When the work’s all finished and you’re thrilled with the new space, it’s hard to think back to what you might have done differently. But if you’re planning to take on another building project in the future, as we hope to, it’s really helpful to remember any valuable lessons learned.
Tip #1 : Understand your builder’s quote inside and out. Be clear from the start what has and hasn’t been factored into the price.
If you aren’t sure what each line item means or includes, ask. Once our project was underway there were a number of times we wanted to clarify pricing, and it would have been better had we asked all our questions at the start. When we ran out of funds (see #6) there were some aspects of the project we couldn’t continue with, and unpicking some grouped items from the original quote (to exclude specific costs from the final invoice) was probably a bit of a headache for BGH as so many months had passed since they had put the quote together.
[editor’s note: it’s always important at the beginning of a job to get the details right so that variations can be managed properly – that’s why we try to be as detailed and as transparent as possible from the very outset]

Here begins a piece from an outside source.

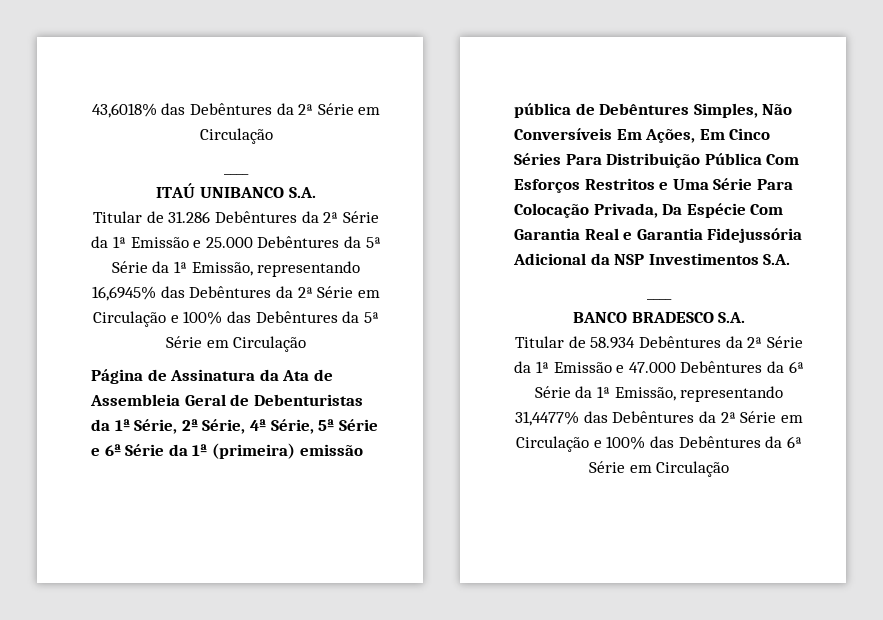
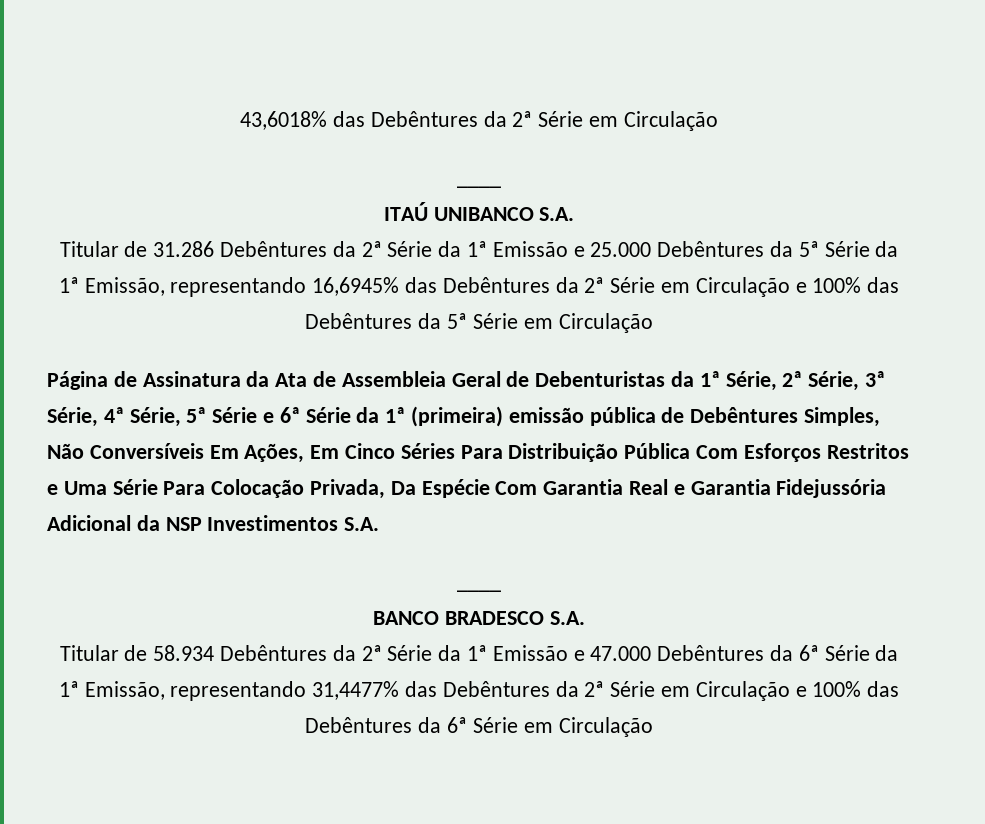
- Página de Assinatura da Ata de Assembleia Geral de Debenturistas da 1ª Série, 2ª Série, 4ª Série, 5ª Série e 6ª Série da 1ª (primeira) emissão pública de Debêntures Simples, Não Conversíveis Em Ações, Em Cinco Séries Para Distribuição Pública Com Esforços Restritos e Uma Série Para Colocação Privada, Da Espécie Com Garantia Real e Garantia Fidejussória Adicional da NSP Investimentos S.A.
+ Página de Assinatura da Ata de Assembleia Geral de Debenturistas da 1ª Série, 2ª Série, 3ª Série, 4ª Série, 5ª Série e 6ª Série da 1ª (primeira) emissão pública de Debêntures Simples, Não Conversíveis Em Ações, Em Cinco Séries Para Distribuição Pública Com Esforços Restritos e Uma Série Para Colocação Privada, Da Espécie Com Garantia Real e Garantia Fidejussória Adicional da NSP Investimentos S.A.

Tip #2 : Expect unforeseen problems and be prepared for them. With existing houses (especially older ones), you don’t always know what you’ll find until work gets underway.
In our case, the need for an extra steel – which unfortunately fell to Alex to broach with us on Day 1 – took us somewhat by surprise. And we also discovered the extent of repair needed to the firewalls once the scaffolding had gone up, which was impossible to estimate without inspecting them up close.
[editor’s note: we knew there was an issue but none of us, the client nor the architect were prepared for what we found – see the picture!? It really was in a bad state of disrepair]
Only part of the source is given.